▶ Records provided:

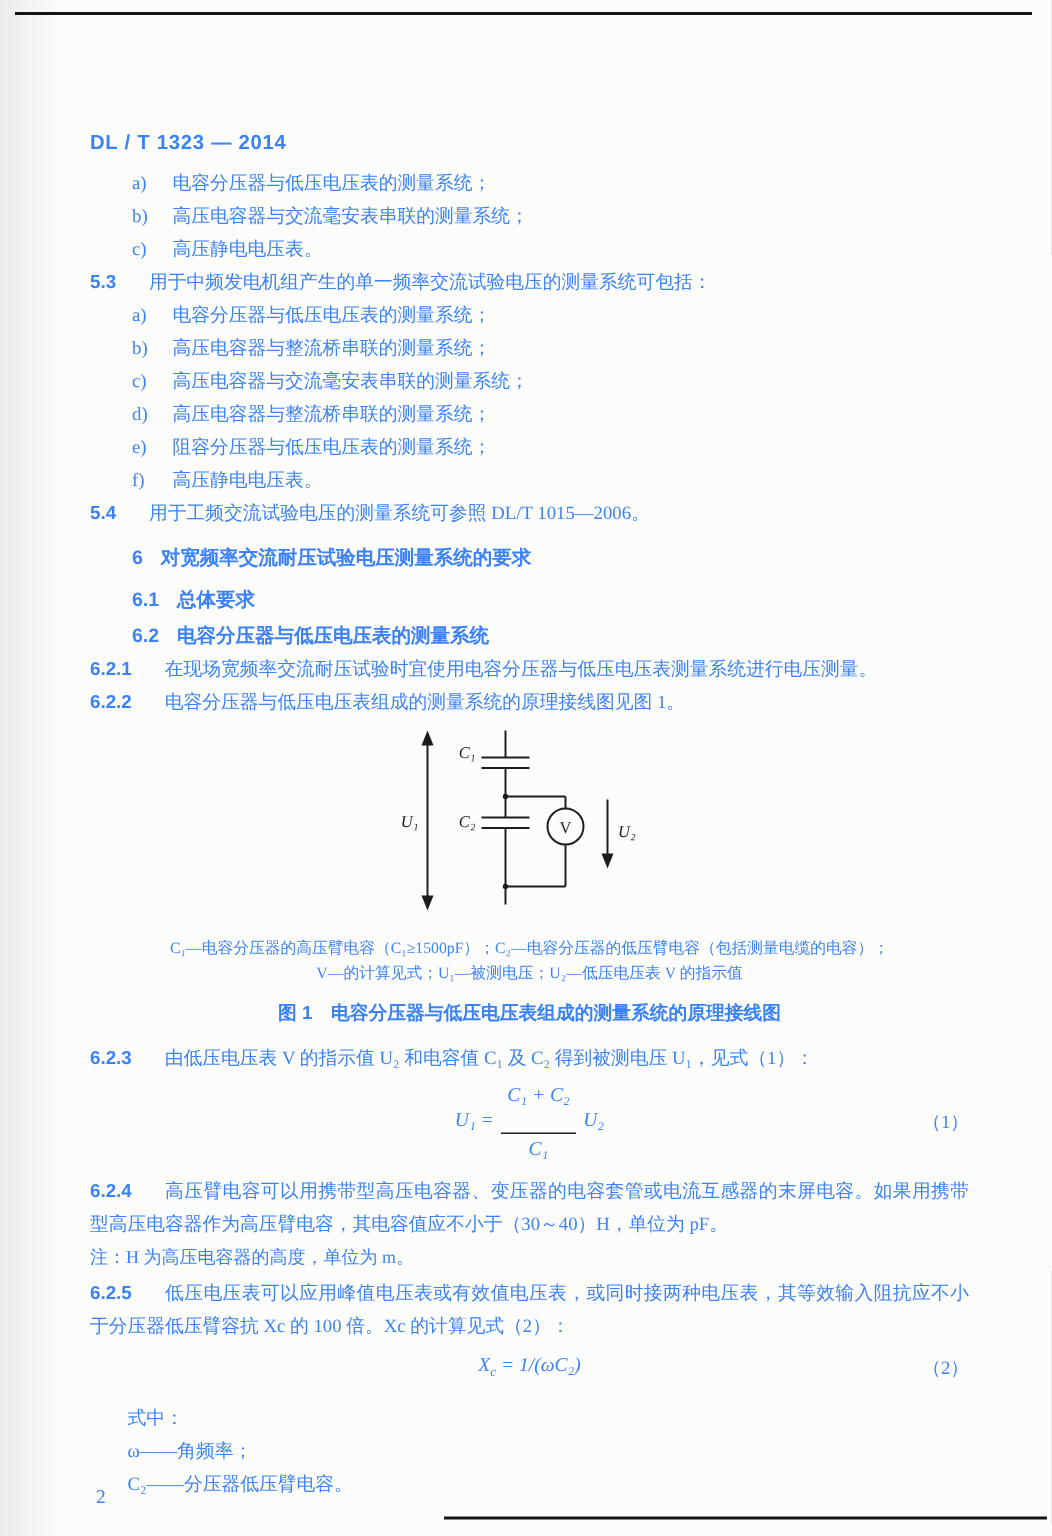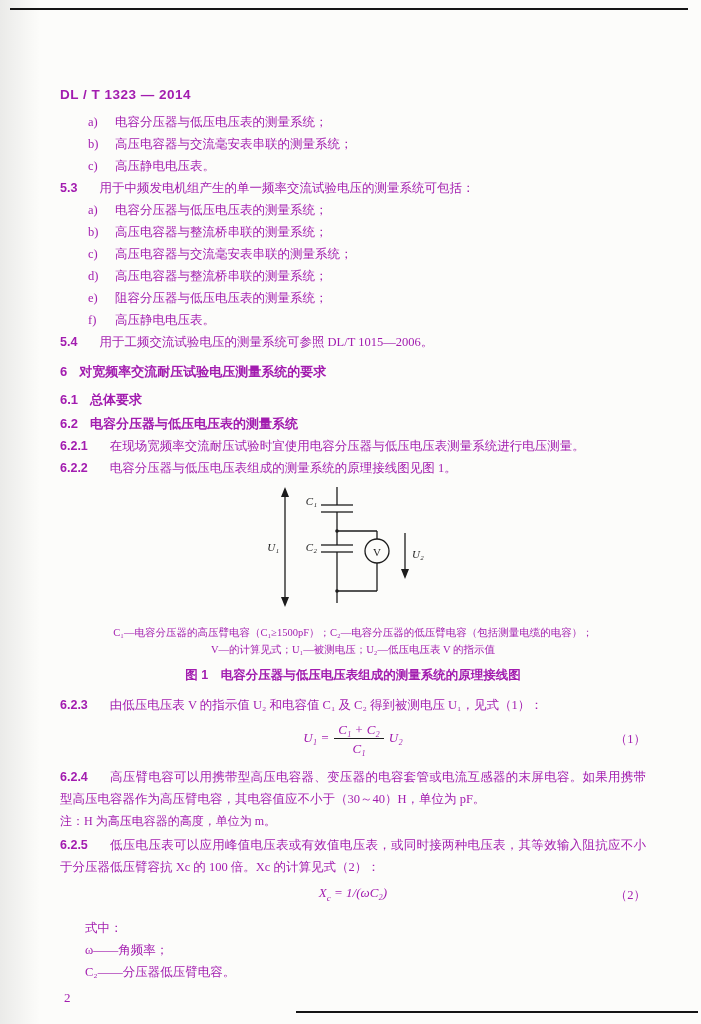--- a/index.html
+++ b/index.html
@@ -7,7 +7,7 @@
   body { width:701px; height:1024px; font-family:"Liberation Serif", serif; }
   .page {
     position:relative; width:701px; height:1024px;
-    background:#fcfcfa; color:#a21caf; overflow:hidden;
+    background:#fcfcfa; color:#3b82f6; overflow:hidden;
   }
   .page::before{
     content:""; position:absolute; left:0; top:0; bottom:0; width:40px;

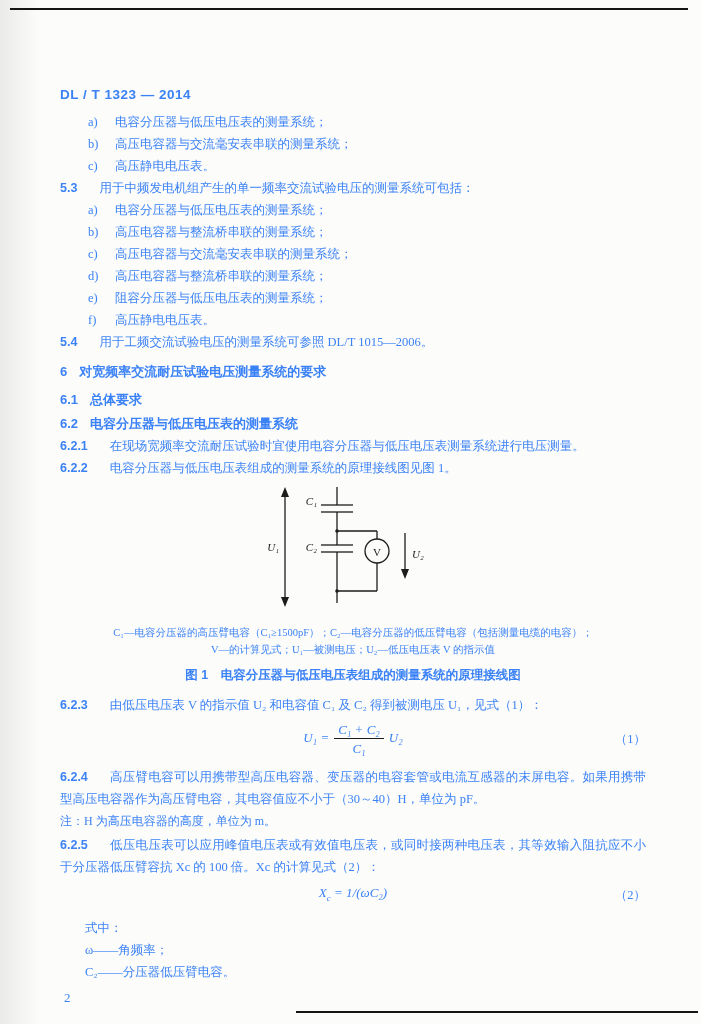--- a/index.html
+++ b/index.html
@@ -20,7 +20,7 @@
   .alpha-item { padding-left:28px; }
   .alpha-label { display:inline-block; width:27px; }
   .cnum { font-family:"Liberation Sans", sans-serif; font-weight:bold; margin-right:22px; white-space:nowrap; }
-  .sec-heading { font-family:"Liberation Sans", sans-serif; font-weight:bold; font-size:13px; line-height:22px; }
+  .sec-heading { font-family:"Liberation Sans", sans-serif; font-weight:bold; font-size:13px; line-height:22px;margin-left:28px; }
   .sec-heading .snum { margin-right:12px; }
   .sec-6 { margin-top:8px; }
   .sec-6-1 { margin-top:6px; }

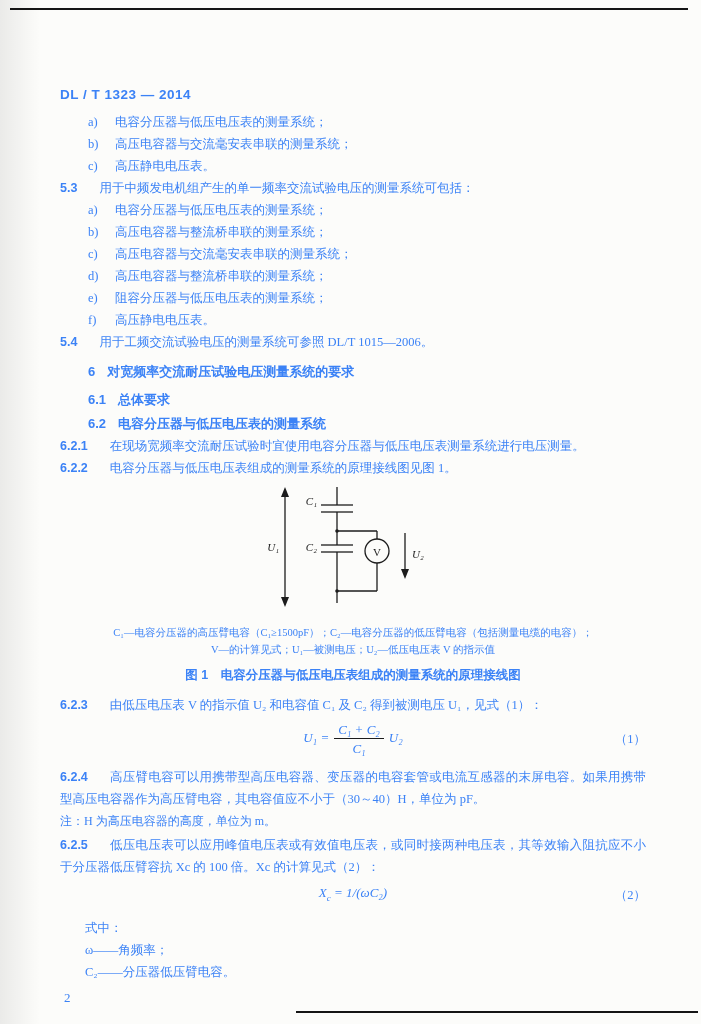--- a/index.html
+++ b/index.html
@@ -37,7 +37,7 @@
   .equation { position:relative; text-align:center; margin:5px 0 9px; font-size:13px; line-height:20px; }
   .var { font-style:italic; font-family:"Liberation Serif", serif; }
   .frac { display:inline-block; vertical-align:middle; text-align:center; margin:0 5px; line-height:17px; }
-  .frac .num { display:block; padding:0 4px 0; border-bottom:1.2px solid #1c1c1c; }
+  .frac .num { display:block; padding:0 4px 17px; border-bottom:1.2px solid #1c1c1c; }
   .frac .den { display:block; padding:1px 4px 0; }
   .eq-no { position:absolute; right:0; top:50%; transform:translateY(-50%); font-style:normal; font-size:12.5px; }
   sub { font-size:9px; }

▶ Problem description:
Starting at the line with "sans-serif; font-weight:bold; margin-right:22px;", output each line through the final one of the listing above, and nothing else. Pictures are to be left out.

▶ Output for this exercise:
   .cnum { font-family:"Liberation Sans", sans-serif; font-weight:bold; margin-right:22px; white-space:nowrap; }
-  .sec-heading { font-family:"Liberation Sans", sans-serif; font-weight:bold; font-size:13px; line-height:22px; }
+  .sec-heading { font-family:"Liberation Sans", sans-serif; font-weight:bold; font-size:13px; line-height:22px;margin-left:28px; }
   .sec-heading .snum { margin-right:12px; }
   .sec-6 { margin-top:8px; }
   .sec-6-1 { margin-top:6px; }

--- a/index.html
+++ b/index.html
@@ -37,7 +37,7 @@
   .equation { position:relative; text-align:center; margin:5px 0 9px; font-size:13px; line-height:20px; }
   .var { font-style:italic; font-family:"Liberation Serif", serif; }
   .frac { display:inline-block; vertical-align:middle; text-align:center; margin:0 5px; line-height:17px; }
-  .frac .num { display:block; padding:0 4px 0; border-bottom:1.2px solid #1c1c1c; }
+  .frac .num { display:block; padding:0 4px 17px; border-bottom:1.2px solid #1c1c1c; }
   .frac .den { display:block; padding:1px 4px 0; }
   .eq-no { position:absolute; right:0; top:50%; transform:translateY(-50%); font-style:normal; font-size:12.5px; }
   sub { font-size:9px; }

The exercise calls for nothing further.